§ **Dataset records**:
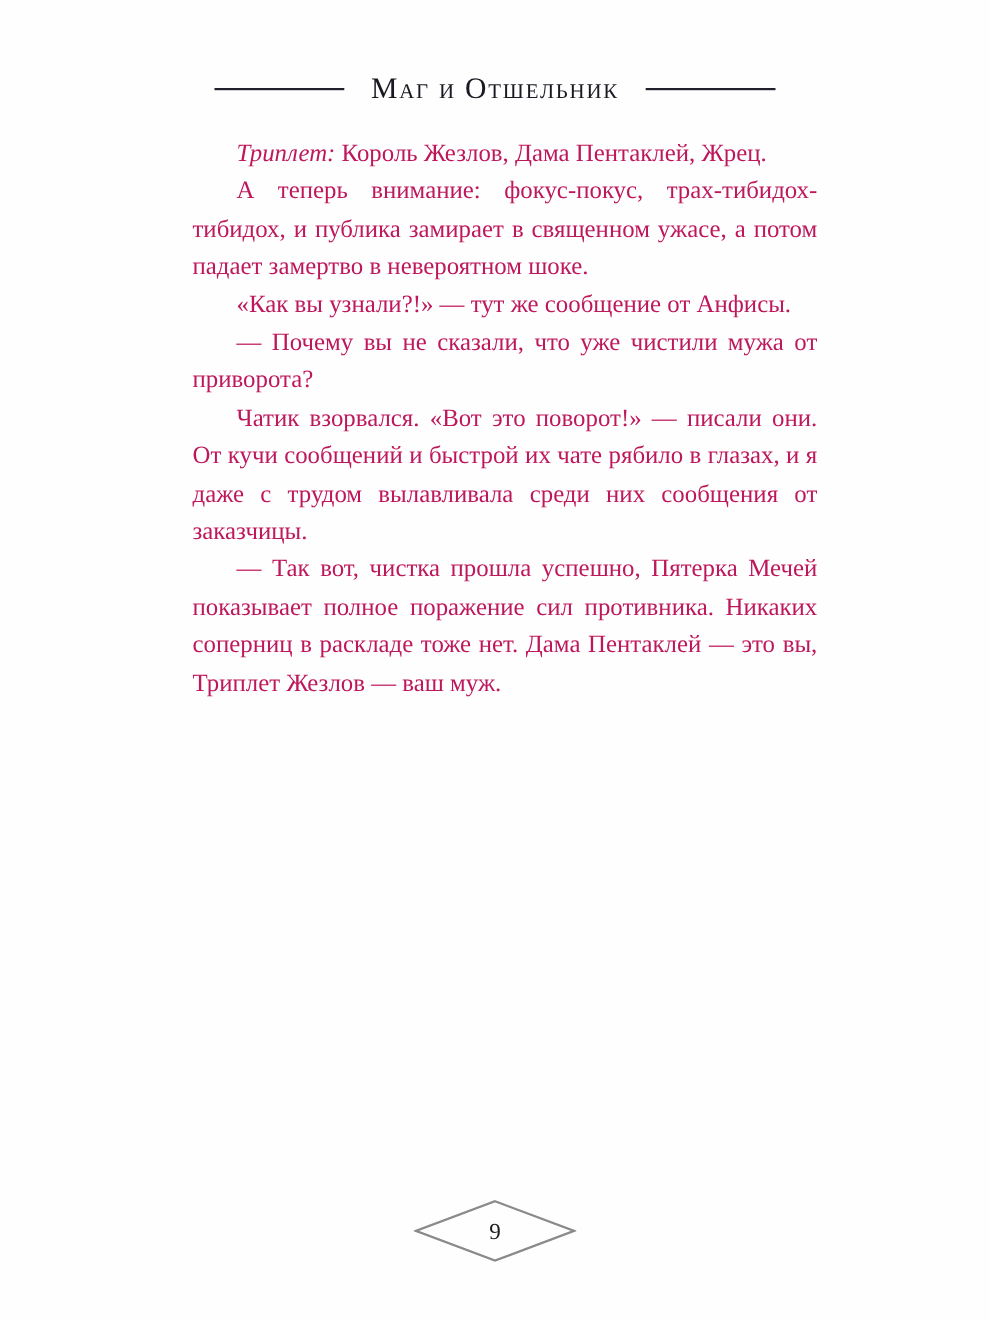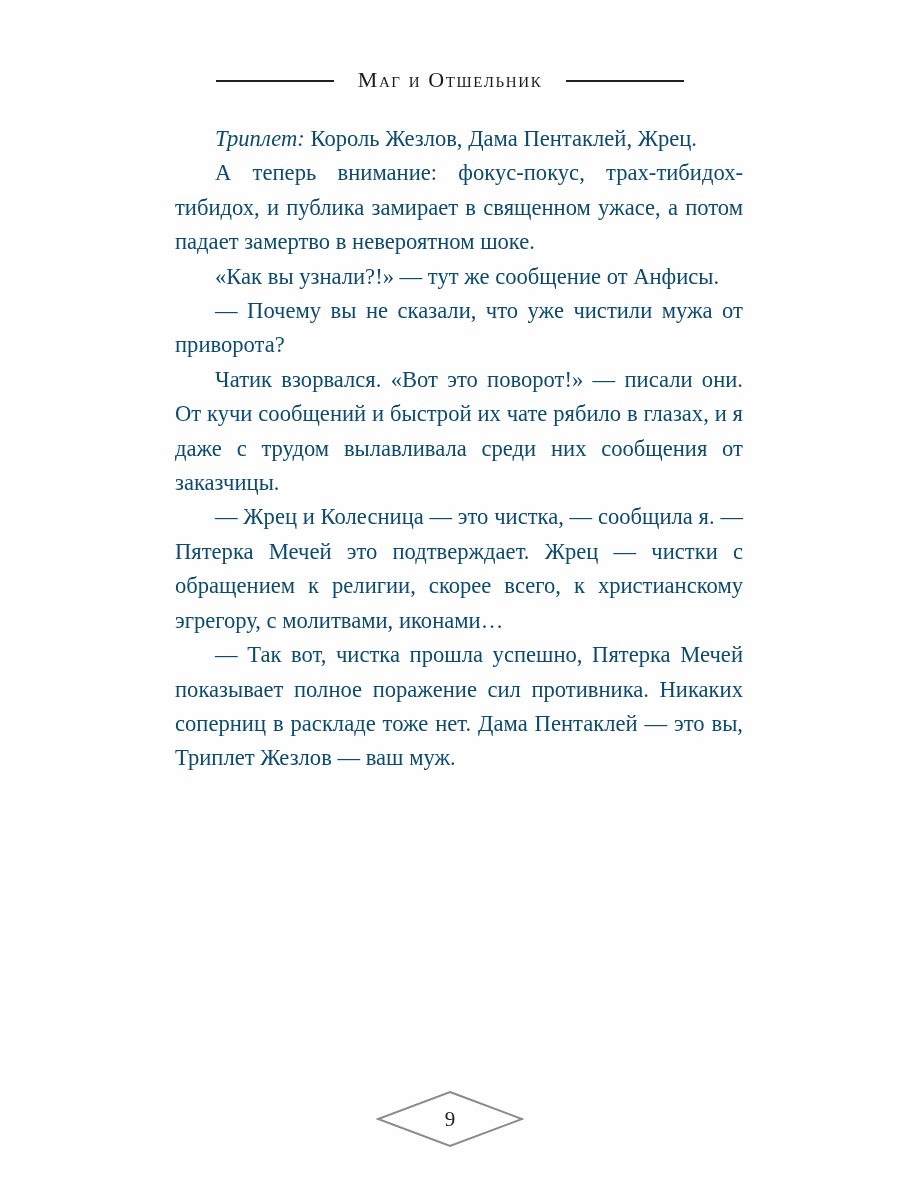--- a/index.html
+++ b/index.html
@@ -47,7 +47,7 @@
   .chapter-title {
     font-family: "Liberation Serif", "DejaVu Serif", serif;
     font-variant: small-caps;
-    font-size: 22px;
+    font-size: 27px;
     letter-spacing: 1.6px;
     color: #191922;
     white-space: nowrap;

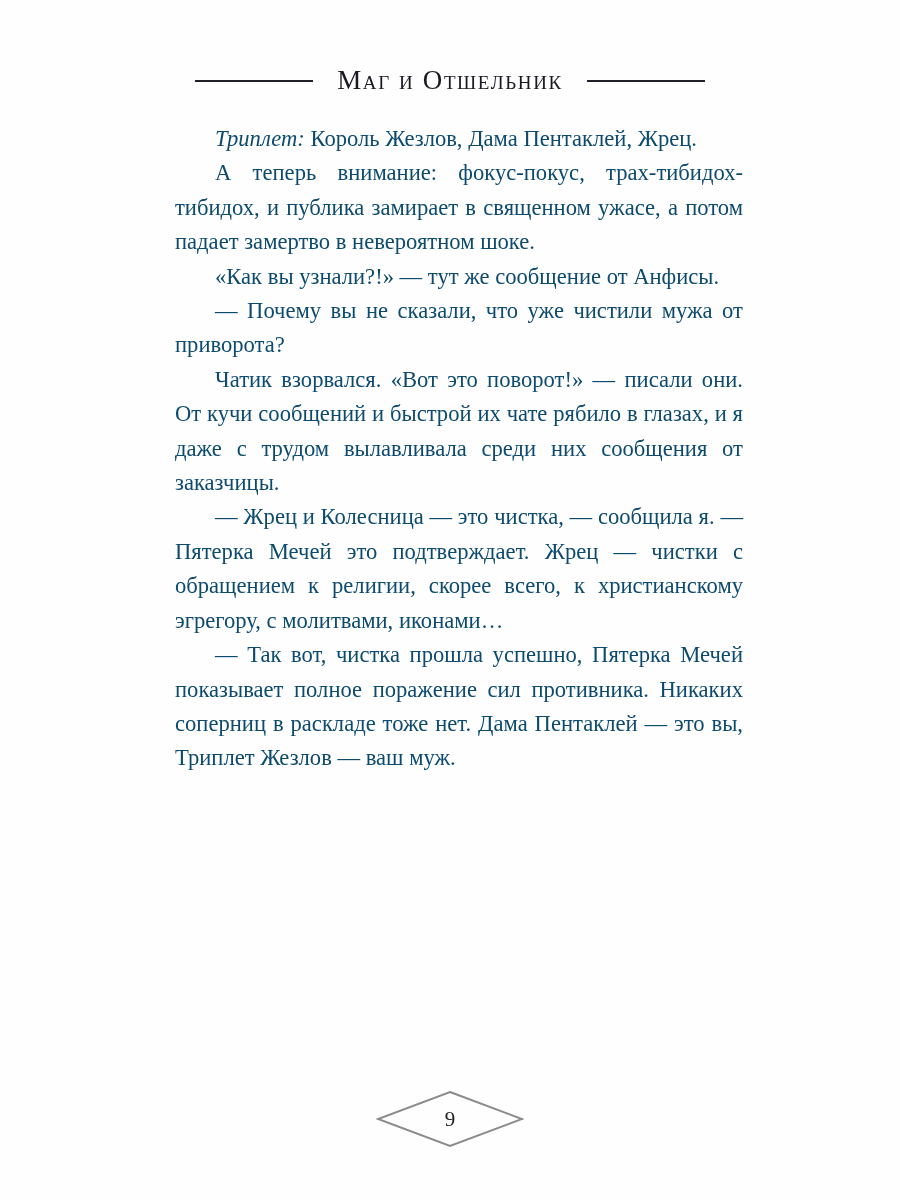--- a/index.html
+++ b/index.html
@@ -69,7 +69,7 @@
     text-align: justify;
     text-indent: 40px;
     text-justify: inter-word;
-    color: #0c4a6e;
+    color: #be185d;
     hyphens: manual;
   }
   .textblock p em,

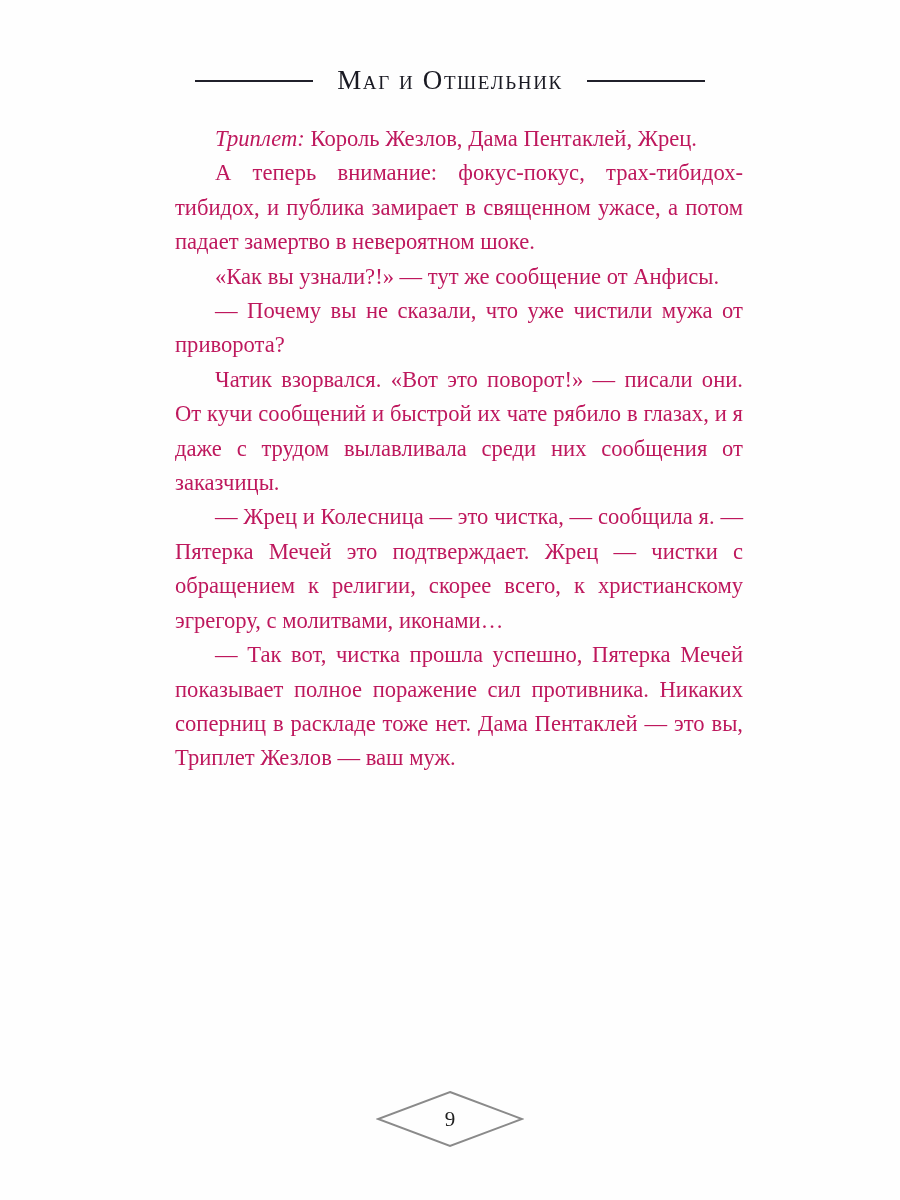--- a/index.html
+++ b/index.html
@@ -129,7 +129,6 @@
       <p>«Как вы узнали?!» — тут же сообщение от Анфисы.</p>
       <p>— Почему вы не сказали, что уже чистили мужа от приворота?</p>
       <p>Чатик взорвался. «Вот это поворот!» — писали они. От кучи сообщений и быстрой их чате рябило в глазах, и я даже с трудом вылавливала среди них сообщения от заказчицы.</p>
-      <p>— Жрец и Колесница — это чистка, — сообщила я. — Пятерка Мечей это подтверждает. Жрец — чистки с обращением к религии, скорее всего, к христианскому эгрегору, с молитвами, иконами…</p>
       <p>— Так вот, чистка прошла успешно, Пятерка Мечей показывает полное поражение сил противника. Никаких соперниц в раскладе тоже нет. Дама Пентаклей — это вы, Триплет Жезлов — ваш муж.</p>
     </div>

§ **Task goal**: Once more, please print all the lines above exactly, without their pictures.

§ **Output of the exercise**:
--- a/index.html
+++ b/index.html
@@ -47,7 +47,7 @@
   .chapter-title {
     font-family: "Liberation Serif", "DejaVu Serif", serif;
     font-variant: small-caps;
-    font-size: 22px;
+    font-size: 27px;
     letter-spacing: 1.6px;
     color: #191922;
     white-space: nowrap;

--- a/index.html
+++ b/index.html
@@ -69,7 +69,7 @@
     text-align: justify;
     text-indent: 40px;
     text-justify: inter-word;
-    color: #0c4a6e;
+    color: #be185d;
     hyphens: manual;
   }
   .textblock p em,

--- a/index.html
+++ b/index.html
@@ -129,7 +129,6 @@
       <p>«Как вы узнали?!» — тут же сообщение от Анфисы.</p>
       <p>— Почему вы не сказали, что уже чистили мужа от приворота?</p>
       <p>Чатик взорвался. «Вот это поворот!» — писали они. От кучи сообщений и быстрой их чате рябило в глазах, и я даже с трудом вылавливала среди них сообщения от заказчицы.</p>
-      <p>— Жрец и Колесница — это чистка, — сообщила я. — Пятерка Мечей это подтверждает. Жрец — чистки с обращением к религии, скорее всего, к христианскому эгрегору, с молитвами, иконами…</p>
       <p>— Так вот, чистка прошла успешно, Пятерка Мечей показывает полное поражение сил противника. Никаких соперниц в раскладе тоже нет. Дама Пентаклей — это вы, Триплет Жезлов — ваш муж.</p>
     </div>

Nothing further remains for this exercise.